Urmia Lake Water Level Declines

Urmia Lake’s water level is currently 1,270 meters, down 49 centimeters compared to last year’s level, the head of Integrated Water Resources Management Department at the Energy Ministry said.

“The lake should receive 3 billion cubic meters of water from precipitation, but severe droughts in Iran have adversely affected the water level in Iran’s largest inland body of water,” Kiasat Amirian was also quoted as saying by ILNA.

Plans are underway to increase the lake’s water level to 1,274 meters, which might be overshadowed by low rainfall, he added.

At present, the lake holds 1.6 bcm of water, which is 3.4 bcm less compared to 2019 when it stored 5 bcm. 

The official noted that the area of Urmia Lake has dwindled to 1,251 square kilometers.

In 2013, the Urmia Lake Restoration Program was launched to stabilize the lake’s water level with an investment of about $1 billion.

“If it were not for the restoration program, the lake would have become totally dry,” he said.

“One of the measures is the transfer of 44 million cubic meters of water from Kanisib Dam to the lake, which was launched in March. Another project was to transfer 600 million cubic meters of water from Zab River. The project became operational three months ago.”

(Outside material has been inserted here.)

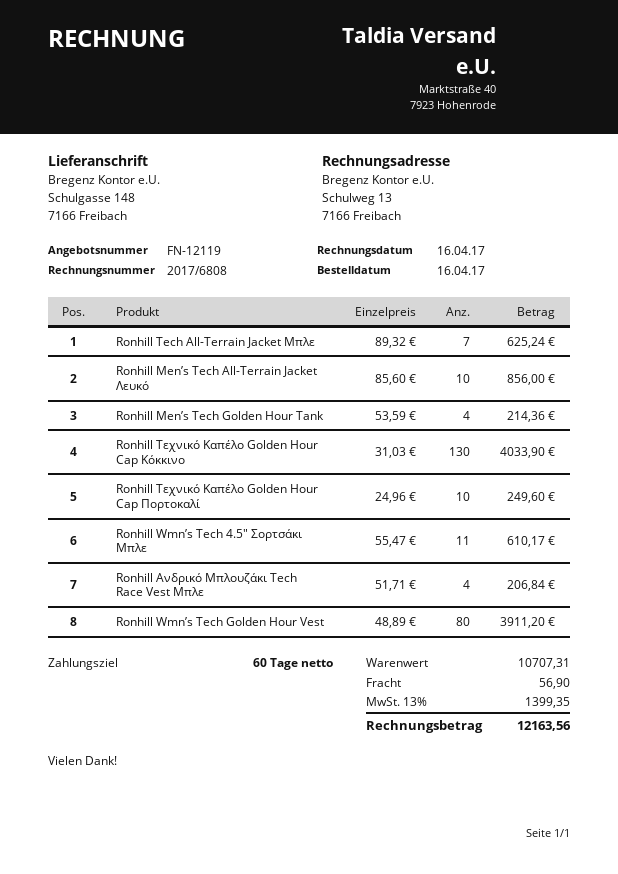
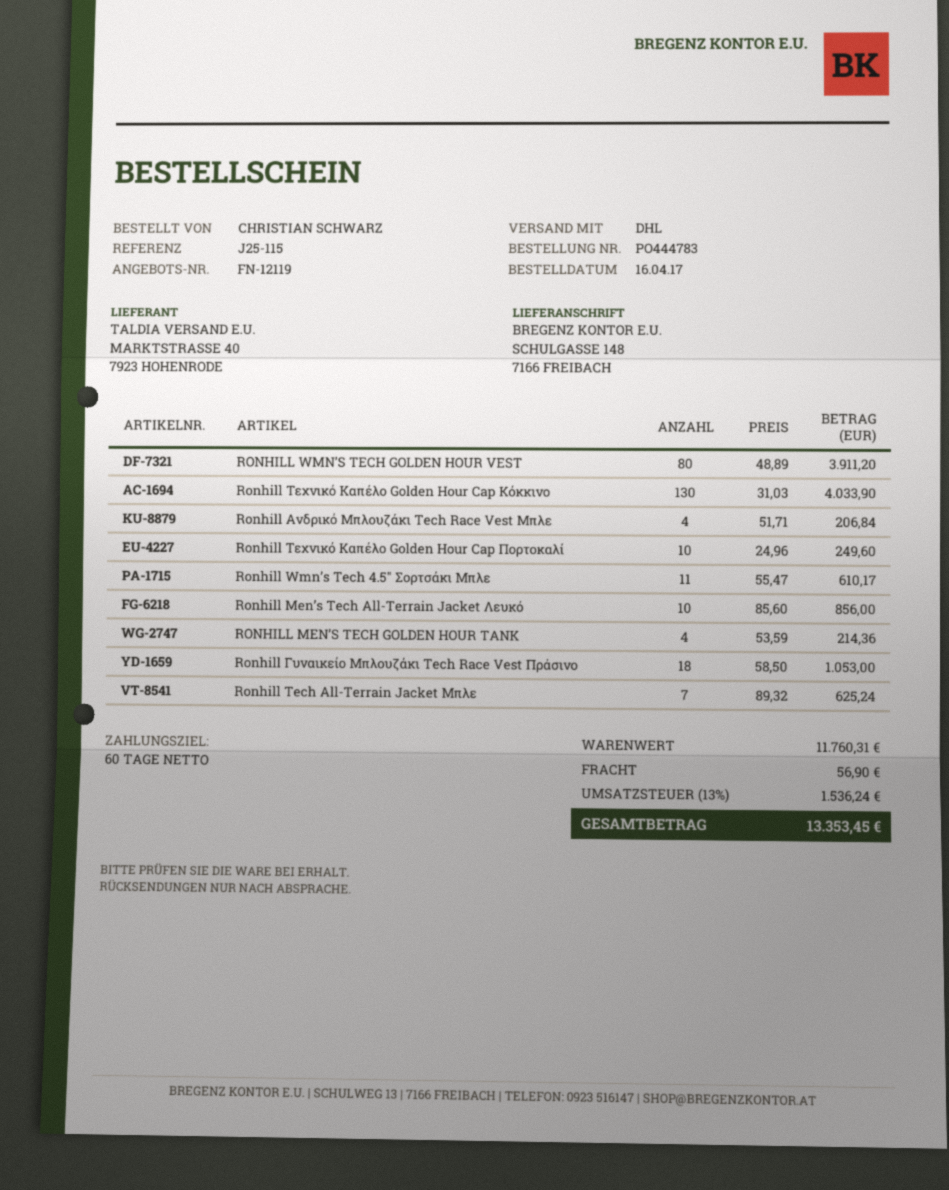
Ronhill Γυναικείο Μπλουζάκι Tech Race Vest Πράσινο: none -> 18 x 58.50 = 1053.00
subtotal: 10707.31 -> 11760.31
tax: 13% = 1399.35 -> 13% = 1536.24
total: 12163.56 -> 13353.45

The official said the project comprised the excavation of a 17-km canal and a 37-km tunnel.

 

 

Treated Water

Amirian said Tabriz and Urmia wastewater plants are also expected to release treated water into the lake, which are more than 90% complete and over 100 million cubic meters of treated wastewater from both plants will enter the lake by the end of summer.

An estimated 60 million cubic meters of reclaimed wastewater enter Urmia Lake every year, part of which is from treatment plants in Naqadeh, Mahabad, Miandoab, Salmas and Boukan in the northwestern province.

“As long as old paradigms, including dam building and inter-basin transfers to far-flung regions, are not replaced with new and workable methods like integrated water resources management, the shortage of this vital resource will get worse before getting better,” he warned.

Located between the provinces of East and West Azarbaijan, the lake is a closed water body fed through 21 permanent and 39 seasonal rivers. 

Once the second-largest saltwater lake in the Middle East, it attracted birds and bathers to bask in its turquoise waters in northwest Iran. But since the beginning of the 1970s, nearly three decades of drought and high water demand have shriveled the basin, shrinking it by a shocking 80%.

The lake supports a unique biodiversity and its wetlands have been declared a UNESCO Biosphere Reserve.

Biosphere reserves are areas comprising terrestrial, marine and coastal ecosystems. Each reserve promotes solutions reconciling the conservation of biodiversity with its sustainable use.